■ Source data ■
==============================
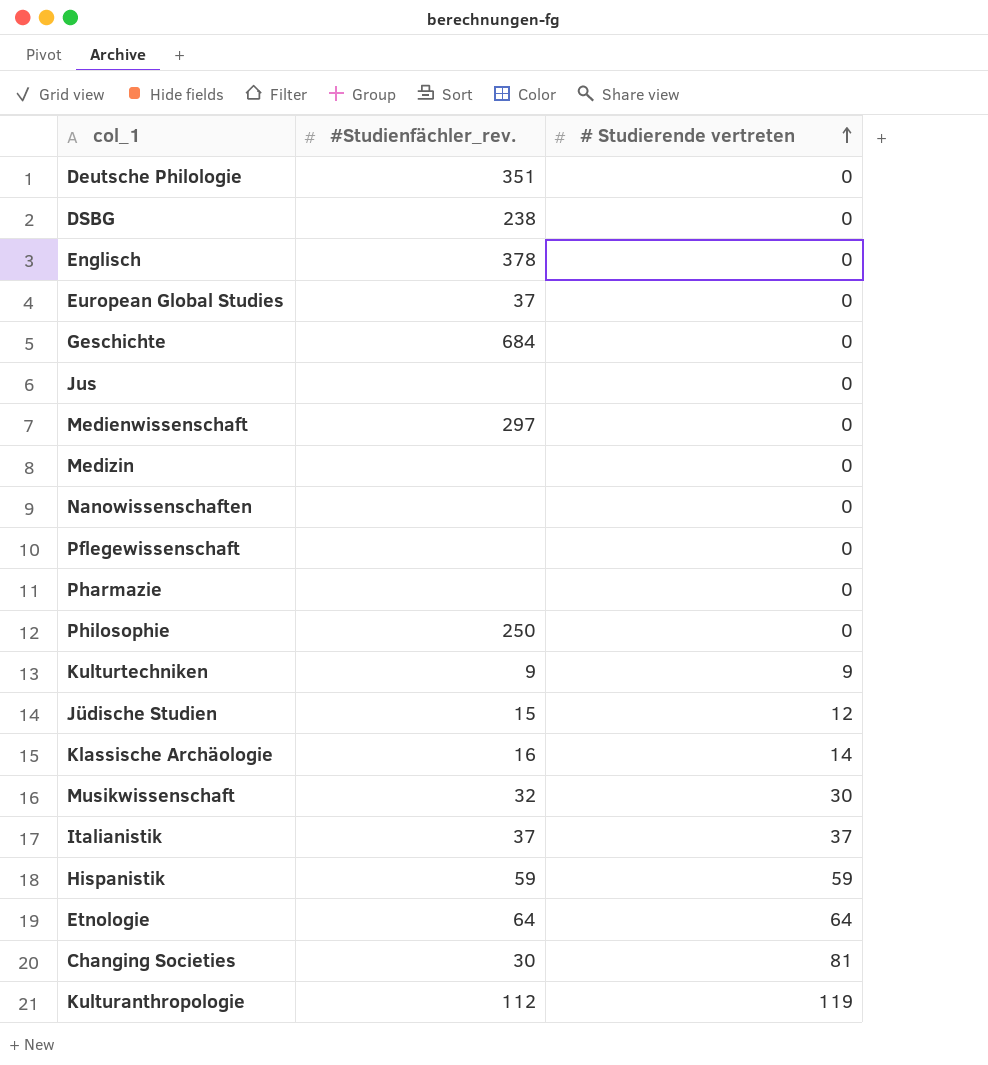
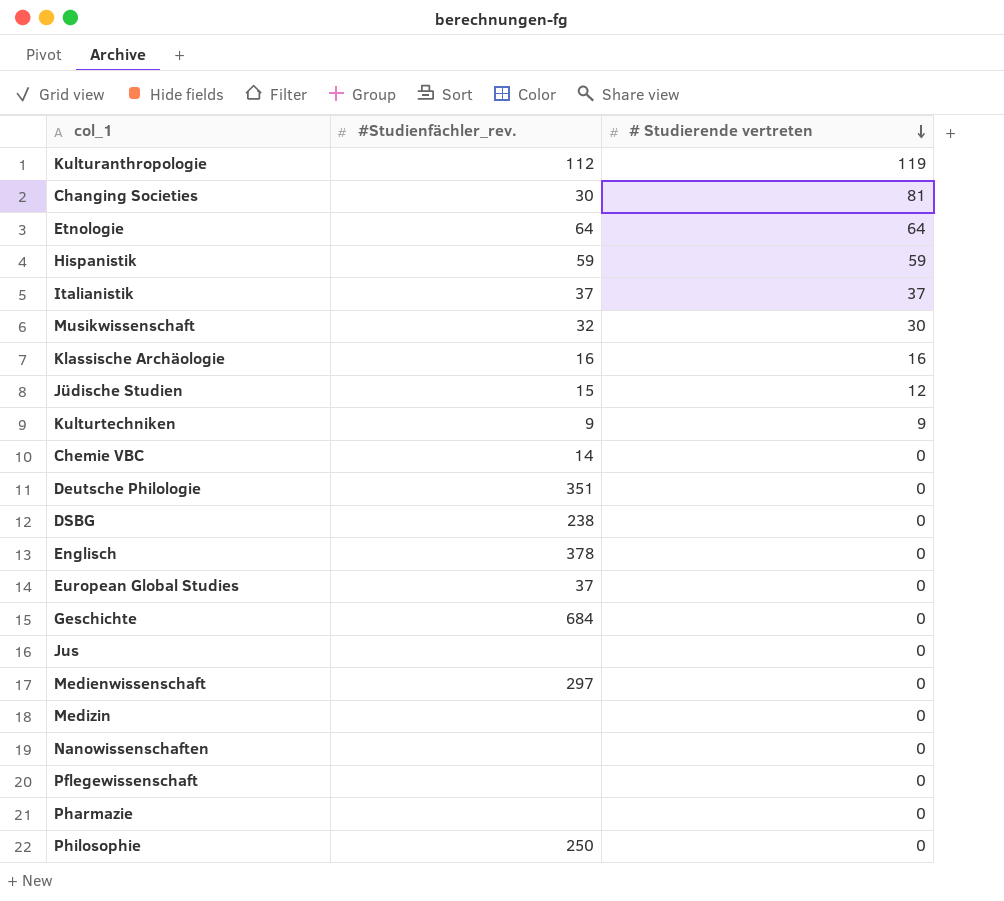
row order: # Studierende vertreten ascending -> # Studierende vertreten descending
Klassische Archäologie | # Studierende vertreten: 14 -> 16
row Chemie VBC: none -> 14 | 0

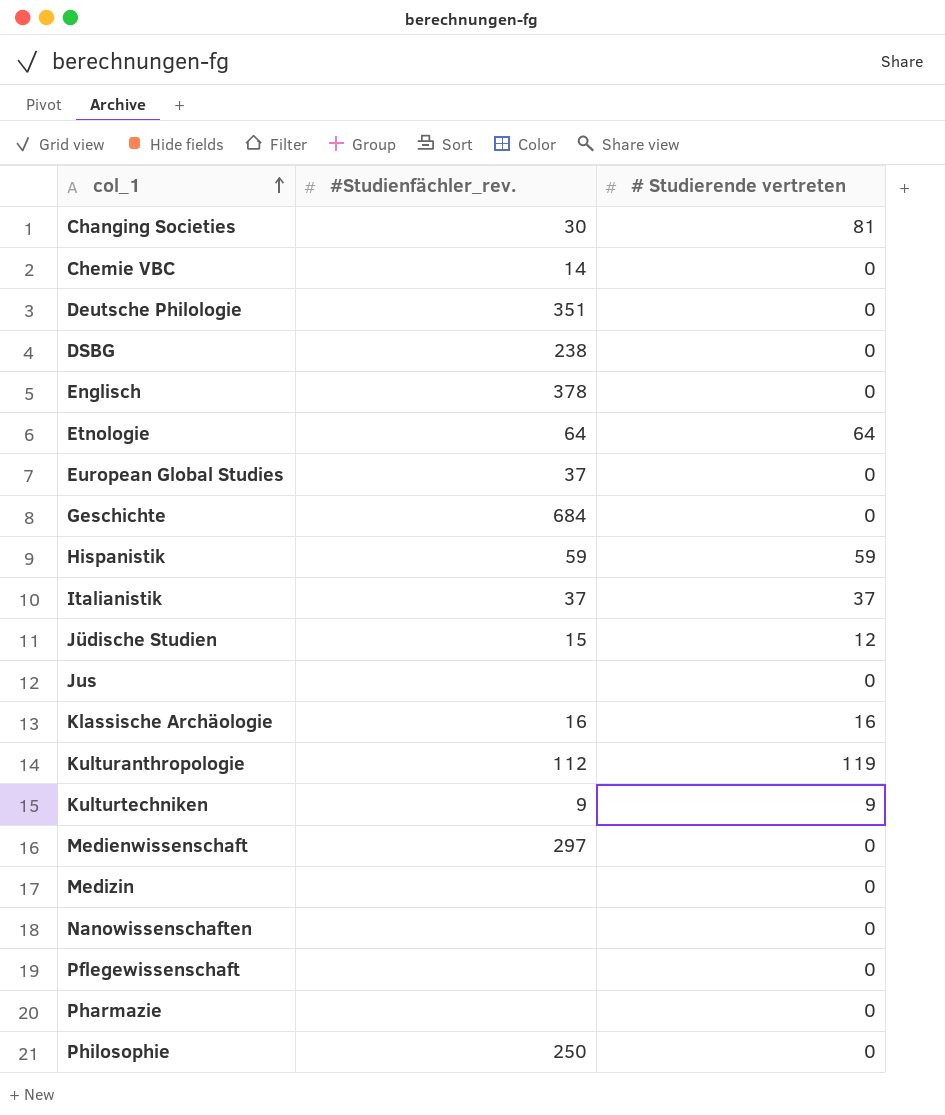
row order: # Studierende vertreten descending -> col_1 ascending
row Musikwissenschaft: 32 | 30 -> none

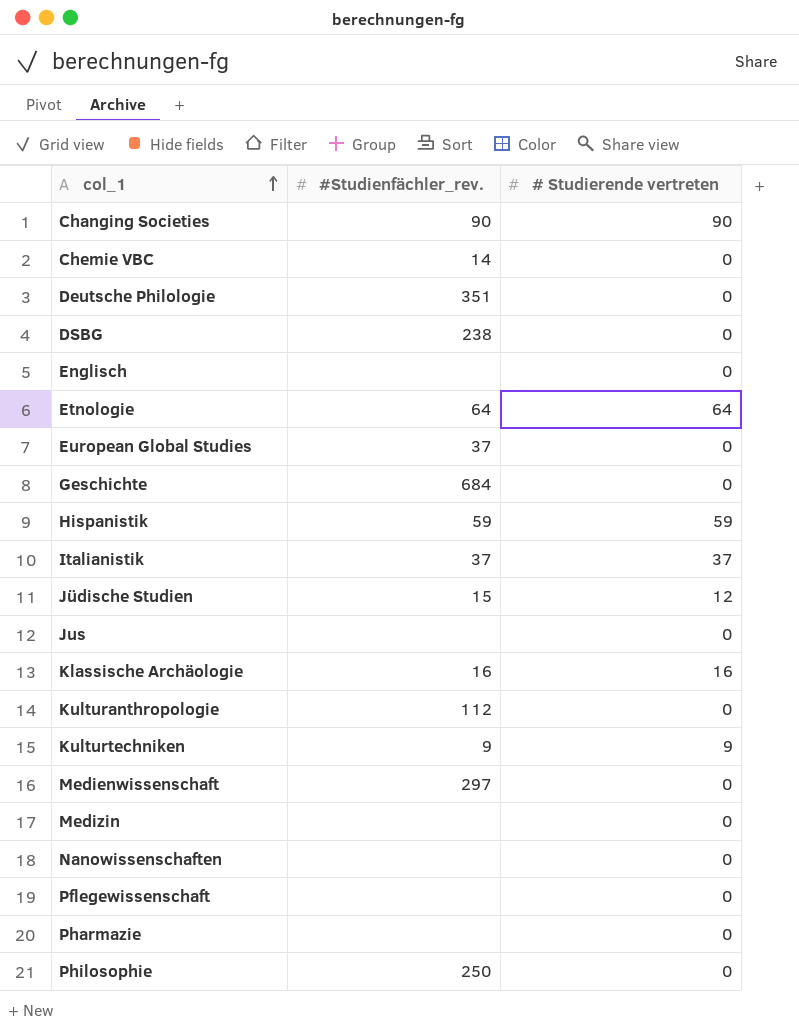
Changing Societies | #Studienfächler_rev.: 30 -> 90
Changing Societies | # Studierende vertreten: 81 -> 90
Englisch | #Studienfächler_rev.: 378 -> none
Kulturanthropologie | # Studierende vertreten: 119 -> 0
==============================
■ Exercise prompt ■
How many lines of the data contain the word "vertreten"? Answer with the number alone.

■ The answer ■
5